(TASK DETAILS): An exact reprint of all the records is the expected answer.

════

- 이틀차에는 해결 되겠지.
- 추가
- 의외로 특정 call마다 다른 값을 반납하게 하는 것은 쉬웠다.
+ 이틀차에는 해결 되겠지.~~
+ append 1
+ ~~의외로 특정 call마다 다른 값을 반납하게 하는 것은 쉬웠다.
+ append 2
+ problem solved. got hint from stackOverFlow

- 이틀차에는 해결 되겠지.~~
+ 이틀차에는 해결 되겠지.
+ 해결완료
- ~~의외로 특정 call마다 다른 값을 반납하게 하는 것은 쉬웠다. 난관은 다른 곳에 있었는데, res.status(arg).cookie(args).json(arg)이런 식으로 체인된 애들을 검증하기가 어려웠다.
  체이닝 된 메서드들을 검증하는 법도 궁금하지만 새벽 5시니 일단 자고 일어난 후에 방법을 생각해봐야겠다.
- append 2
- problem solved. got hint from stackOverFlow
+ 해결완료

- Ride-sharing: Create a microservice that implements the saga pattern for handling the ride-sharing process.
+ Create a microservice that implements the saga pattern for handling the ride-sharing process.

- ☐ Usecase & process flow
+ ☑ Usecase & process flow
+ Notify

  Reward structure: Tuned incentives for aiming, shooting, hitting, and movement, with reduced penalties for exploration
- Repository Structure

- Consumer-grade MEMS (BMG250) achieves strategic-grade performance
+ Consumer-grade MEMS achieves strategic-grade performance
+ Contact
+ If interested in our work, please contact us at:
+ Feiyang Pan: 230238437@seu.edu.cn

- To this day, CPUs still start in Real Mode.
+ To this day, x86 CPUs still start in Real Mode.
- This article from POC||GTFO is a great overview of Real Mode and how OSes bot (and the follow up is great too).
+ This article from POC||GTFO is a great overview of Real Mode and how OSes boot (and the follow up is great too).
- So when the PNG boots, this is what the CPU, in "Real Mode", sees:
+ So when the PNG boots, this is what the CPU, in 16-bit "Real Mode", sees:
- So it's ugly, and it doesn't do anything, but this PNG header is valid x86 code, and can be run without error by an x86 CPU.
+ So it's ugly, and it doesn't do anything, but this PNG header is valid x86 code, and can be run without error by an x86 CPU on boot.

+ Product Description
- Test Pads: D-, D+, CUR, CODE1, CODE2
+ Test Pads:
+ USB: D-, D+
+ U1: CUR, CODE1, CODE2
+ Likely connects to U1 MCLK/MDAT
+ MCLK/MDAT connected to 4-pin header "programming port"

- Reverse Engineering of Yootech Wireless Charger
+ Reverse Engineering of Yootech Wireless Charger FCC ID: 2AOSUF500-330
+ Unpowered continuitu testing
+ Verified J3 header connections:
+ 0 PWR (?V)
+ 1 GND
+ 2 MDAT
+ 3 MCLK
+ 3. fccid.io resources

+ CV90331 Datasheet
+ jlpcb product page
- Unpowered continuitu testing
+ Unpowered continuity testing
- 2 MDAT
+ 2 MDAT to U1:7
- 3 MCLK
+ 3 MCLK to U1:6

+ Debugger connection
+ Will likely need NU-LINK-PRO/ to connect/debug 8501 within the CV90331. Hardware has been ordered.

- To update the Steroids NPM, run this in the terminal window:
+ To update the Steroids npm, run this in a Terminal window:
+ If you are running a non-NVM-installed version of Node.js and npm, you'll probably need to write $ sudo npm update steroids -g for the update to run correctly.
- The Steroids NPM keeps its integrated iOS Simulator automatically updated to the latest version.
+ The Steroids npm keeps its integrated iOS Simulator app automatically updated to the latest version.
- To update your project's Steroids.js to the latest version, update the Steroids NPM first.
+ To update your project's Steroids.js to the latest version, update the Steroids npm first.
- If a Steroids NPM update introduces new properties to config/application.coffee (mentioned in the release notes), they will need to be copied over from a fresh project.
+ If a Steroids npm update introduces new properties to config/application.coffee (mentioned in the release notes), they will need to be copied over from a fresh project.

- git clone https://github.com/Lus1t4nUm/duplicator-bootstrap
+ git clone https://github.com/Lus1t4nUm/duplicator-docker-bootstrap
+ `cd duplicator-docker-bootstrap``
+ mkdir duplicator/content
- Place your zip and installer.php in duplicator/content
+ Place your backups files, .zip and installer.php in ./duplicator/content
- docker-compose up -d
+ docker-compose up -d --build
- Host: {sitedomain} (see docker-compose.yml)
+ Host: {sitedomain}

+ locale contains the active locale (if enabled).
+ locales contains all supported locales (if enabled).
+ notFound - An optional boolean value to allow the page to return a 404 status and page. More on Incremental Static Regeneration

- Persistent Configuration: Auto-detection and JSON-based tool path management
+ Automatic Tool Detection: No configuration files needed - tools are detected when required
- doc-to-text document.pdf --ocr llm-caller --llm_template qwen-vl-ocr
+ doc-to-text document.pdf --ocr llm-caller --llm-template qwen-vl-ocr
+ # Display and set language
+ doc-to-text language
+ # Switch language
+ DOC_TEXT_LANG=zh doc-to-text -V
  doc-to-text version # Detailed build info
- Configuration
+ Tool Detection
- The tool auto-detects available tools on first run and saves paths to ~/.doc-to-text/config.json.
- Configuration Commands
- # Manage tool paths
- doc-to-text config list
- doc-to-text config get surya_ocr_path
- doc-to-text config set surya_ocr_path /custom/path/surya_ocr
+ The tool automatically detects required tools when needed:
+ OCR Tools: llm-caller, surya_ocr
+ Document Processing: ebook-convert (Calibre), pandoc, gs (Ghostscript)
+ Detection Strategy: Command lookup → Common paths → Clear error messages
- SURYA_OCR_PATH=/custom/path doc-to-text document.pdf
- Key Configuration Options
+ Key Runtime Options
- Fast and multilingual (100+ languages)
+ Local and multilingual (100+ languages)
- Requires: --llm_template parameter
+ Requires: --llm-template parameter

════

(WRITTEN ANSWER):
- 이틀차에는 해결 되겠지.
- 추가
- 의외로 특정 call마다 다른 값을 반납하게 하는 것은 쉬웠다.
+ 이틀차에는 해결 되겠지.~~
+ append 1
+ ~~의외로 특정 call마다 다른 값을 반납하게 하는 것은 쉬웠다.
+ append 2
+ problem solved. got hint from stackOverFlow

- 이틀차에는 해결 되겠지.~~
+ 이틀차에는 해결 되겠지.
+ 해결완료
- ~~의외로 특정 call마다 다른 값을 반납하게 하는 것은 쉬웠다. 난관은 다른 곳에 있었는데, res.status(arg).cookie(args).json(arg)이런 식으로 체인된 애들을 검증하기가 어려웠다.
  체이닝 된 메서드들을 검증하는 법도 궁금하지만 새벽 5시니 일단 자고 일어난 후에 방법을 생각해봐야겠다.
- append 2
- problem solved. got hint from stackOverFlow
+ 해결완료

- Ride-sharing: Create a microservice that implements the saga pattern for handling the ride-sharing process.
+ Create a microservice that implements the saga pattern for handling the ride-sharing process.

- ☐ Usecase & process flow
+ ☑ Usecase & process flow
+ Notify

  Reward structure: Tuned incentives for aiming, shooting, hitting, and movement, with reduced penalties for exploration
- Repository Structure

- Consumer-grade MEMS (BMG250) achieves strategic-grade performance
+ Consumer-grade MEMS achieves strategic-grade performance
+ Contact
+ If interested in our work, please contact us at:
+ Feiyang Pan: 230238437@seu.edu.cn

- To this day, CPUs still start in Real Mode.
+ To this day, x86 CPUs still start in Real Mode.
- This article from POC||GTFO is a great overview of Real Mode and how OSes bot (and the follow up is great too).
+ This article from POC||GTFO is a great overview of Real Mode and how OSes boot (and the follow up is great too).
- So when the PNG boots, this is what the CPU, in "Real Mode", sees:
+ So when the PNG boots, this is what the CPU, in 16-bit "Real Mode", sees:
- So it's ugly, and it doesn't do anything, but this PNG header is valid x86 code, and can be run without error by an x86 CPU.
+ So it's ugly, and it doesn't do anything, but this PNG header is valid x86 code, and can be run without error by an x86 CPU on boot.

+ Product Description
- Test Pads: D-, D+, CUR, CODE1, CODE2
+ Test Pads:
+ USB: D-, D+
+ U1: CUR, CODE1, CODE2
+ Likely connects to U1 MCLK/MDAT
+ MCLK/MDAT connected to 4-pin header "programming port"

- Reverse Engineering of Yootech Wireless Charger
+ Reverse Engineering of Yootech Wireless Charger FCC ID: 2AOSUF500-330
+ Unpowered continuitu testing
+ Verified J3 header connections:
+ 0 PWR (?V)
+ 1 GND
+ 2 MDAT
+ 3 MCLK
+ 3. fccid.io resources

+ CV90331 Datasheet
+ jlpcb product page
- Unpowered continuitu testing
+ Unpowered continuity testing
- 2 MDAT
+ 2 MDAT to U1:7
- 3 MCLK
+ 3 MCLK to U1:6

+ Debugger connection
+ Will likely need NU-LINK-PRO/ to connect/debug 8501 within the CV90331. Hardware has been ordered.

- To update the Steroids NPM, run this in the terminal window:
+ To update the Steroids npm, run this in a Terminal window:
+ If you are running a non-NVM-installed version of Node.js and npm, you'll probably need to write $ sudo npm update steroids -g for the update to run correctly.
- The Steroids NPM keeps its integrated iOS Simulator automatically updated to the latest version.
+ The Steroids npm keeps its integrated iOS Simulator app automatically updated to the latest version.
- To update your project's Steroids.js to the latest version, update the Steroids NPM first.
+ To update your project's Steroids.js to the latest version, update the Steroids npm first.
- If a Steroids NPM update introduces new properties to config/application.coffee (mentioned in the release notes), they will need to be copied over from a fresh project.
+ If a Steroids npm update introduces new properties to config/application.coffee (mentioned in the release notes), they will need to be copied over from a fresh project.

- git clone https://github.com/Lus1t4nUm/duplicator-bootstrap
+ git clone https://github.com/Lus1t4nUm/duplicator-docker-bootstrap
+ `cd duplicator-docker-bootstrap``
+ mkdir duplicator/content
- Place your zip and installer.php in duplicator/content
+ Place your backups files, .zip and installer.php in ./duplicator/content
- docker-compose up -d
+ docker-compose up -d --build
- Host: {sitedomain} (see docker-compose.yml)
+ Host: {sitedomain}

+ locale contains the active locale (if enabled).
+ locales contains all supported locales (if enabled).
+ notFound - An optional boolean value to allow the page to return a 404 status and page. More on Incremental Static Regeneration

- Persistent Configuration: Auto-detection and JSON-based tool path management
+ Automatic Tool Detection: No configuration files needed - tools are detected when required
- doc-to-text document.pdf --ocr llm-caller --llm_template qwen-vl-ocr
+ doc-to-text document.pdf --ocr llm-caller --llm-template qwen-vl-ocr
+ # Display and set language
+ doc-to-text language
+ # Switch language
+ DOC_TEXT_LANG=zh doc-to-text -V
  doc-to-text version # Detailed build info
- Configuration
+ Tool Detection
- The tool auto-detects available tools on first run and saves paths to ~/.doc-to-text/config.json.
- Configuration Commands
- # Manage tool paths
- doc-to-text config list
- doc-to-text config get surya_ocr_path
- doc-to-text config set surya_ocr_path /custom/path/surya_ocr
+ The tool automatically detects required tools when needed:
+ OCR Tools: llm-caller, surya_ocr
+ Document Processing: ebook-convert (Calibre), pandoc, gs (Ghostscript)
+ Detection Strategy: Command lookup → Common paths → Clear error messages
- SURYA_OCR_PATH=/custom/path doc-to-text document.pdf
- Key Configuration Options
+ Key Runtime Options
- Fast and multilingual (100+ languages)
+ Local and multilingual (100+ languages)
- Requires: --llm_template parameter
+ Requires: --llm-template parameter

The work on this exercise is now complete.